Quando você fala em entes, você ‘tá falando em entes diferentes, aí você tem
ontologias regionais. O que que é uma coisa, o que que é uma vivência, o que
que é um objeto cultural. Então, no fundo, é como se no caso do Husserl
houvesse uma teoria da consciência transcendental capaz de dar estrutura lógica
ao mundo e a fenomenologia começasse com as ontologias regionais. Não sei se o
que eu ‘tô dizendo é muito correto. Enquanto que no caso do Heidegger existe
essa inovação na tradição da fenomenologia que é dizer: a pergunta pelo Ser.
Que, de uma certa maneira é uma démarche reacionária, uma démarche que volta ao Aristóteles, que volta à escolástica. O transcendental tal como
entendido nos… O que que é o transcendental entendido pela filosofia
escolástica? São aqueles predicados do ser que escapam às régios categoriais.
Verdade, inverdade, beleza… O que você pode dizer de coisas espirituais e
materiais etc mas nunca num sentido próprio, sempre num sentido analógico, mais
ou menos vazio. No fundo, eu acho que isso remete ao bom e velho Platão que dizia
que a idéia de Bem, de Verdade e de Justiça estava para além da essência.
(???), para além da essência, que não pode se objetivar. É condição de
objetivação. Da mesma maneira, no Aristóteles, vocês vão ter a idéia de que o
estatuto da metafísica é complicado, quer dizer, ou ela é teologia, é uma
ontologia regional, ou ela é um discurso sem objeto definido porque ela tem que
falar equivocamente sobre tipos de seres dos quais se fala univocamente em cada
uma das ontologias. Ora, o que o Heidegger quer é devolver consistência à
questão pelo Ser, à questão ontológica. “Que significa o conhecimento
ontológoico?” O que nós ‘tamos responder aqui ele se pergunta a si mesmo.
Pergunta a todos nós: o que é um conhecimento ontológico? “O conhecimento
ontológico é um conhecer real mas independente da experiência.” Um conhecer
que não é empírico. Isso é mais ou menos trivial no horizonte kantiano. Mas o
conhecimento ontológico não é só o conhecimento que não é empírico, é um
conhecimento que não é também ontológico regional, isto é, que não éôntico, que
não diz respeito a categorias de objetos, mas sobre o sentido de ser desses
objetos.
ALUNO: E um
sentido, ao contrário do Husserl, exterior à relação com a consciência também?
Eu tenho a
impressão que o Heidegger não utiliza o vocabulário do sujeito transcendental,
da consciência transcendental. Quer dizer, o lugar que era ocupado na
fenomenologia pelo sujeito transcendental, que não é mais transcendental porque
não existe colocação do mundo entre parênteses porque aquilo que nós chamamos
“sujeito” está sempre no mundo. Então antes de chamá-lo de sujeito, de
consciência, vamos chamá-lo de Estar-aí, de Estar, simplesmente. Eu lembro do
Lebrun protestando contra a exposição de um heideggeriano radicado no Brasil,
de origem européia que dizia: bom, ele dá uma versão behaviorista do Heidegger.

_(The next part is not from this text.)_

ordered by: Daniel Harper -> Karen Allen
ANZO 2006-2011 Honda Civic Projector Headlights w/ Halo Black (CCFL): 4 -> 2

Mas tem uma certa verdade numa versão behaviorista do Heidegger. Não é o ego
cogito, ego sum. O sujeito da filosofia, o ponto de partida da filosofia é
o Dasein, um ser entre outros seres que tem a peculiaridade de ser
fundante de outros seres, mas como se eu falasse de fora dele, não de dentro
dele. Bom, mas ele traduz essa pergunta dele em termos de interpretação do
Kant: onde se encontra a possibilidade interna de um tal conhecimento puro a
priori? Quer dizer, pra ele o conhecimento ontológico (…) Há um
conhecimento antes que algum objeto se anteponha ao conhecimento. É aquilo que
ele chama do caráter intrínseco do conhecimento. Extrínseco é o conhecimento
que depende de algo que lhe é exterior, depende do conhecido. No limite, o
empirismo. Mas da onde vem essa possibilidade de um conhecimento puro a
priori? Como os juízos sintéticos a priori são possíveis? Enfim, ele
dá a volta na sua interpretação e termina na pergunta pela qual começa a Crítica
da razão pura. A Crítica da razão pura começa: como é que são
possíveis– na ingenuidade kantiana – nós começamos a perguntar como é são
possíveis juízos sintéticos a priori e demonstrar como são possíveis
juízos sintéticos a priori na matemática, o que nãoé tão problemático
porque todo mundo sabe que a matemática é a priori mas demonstrar,
contra a tradição, que os juízos a priori da matemática não são
analíticos, são sintéticos. O que é uma preparação pra dizer que o conhecimento
do mundo externo também é sintético mas sendo a priori. porque no
esquema tradicional, no esquema humeano, leibniziano, de uma certa maneira, a
priori = analítico – identidade, não-contradição e tal etc – e a
posteriori = sintético. O duro é fazer esse cruzamento aqui: como é que são
possíveis juízos sintéticos a priori. Essa é que é a questão. “Mas
mesmo se ela aí não foi fundada de maneira última (…).” Aí aonde? na Dedução
transcendental. No fundo, o que ele ‘tá dizendo é que a possibilidade do
conhecimento ontológico a possibilidade dos juízos sintéticos a priori não foi fundada de maneira última na Dedução transcendental. Bom, faltou
alguma coisa. Inclusive faltou aquilo, nós já sabemos, a raiz última dos
elementos do conhecimento, do entendimento e da sensibilidade, que reside na
imaginação e na temporalidade. “Mesmo se ela não foi aí fundada de maneira
última, a resposta a essas questões foi dada na Dedução transcendental.” De alguma maneira, sem ser de maneira última, o problema foi resolvida.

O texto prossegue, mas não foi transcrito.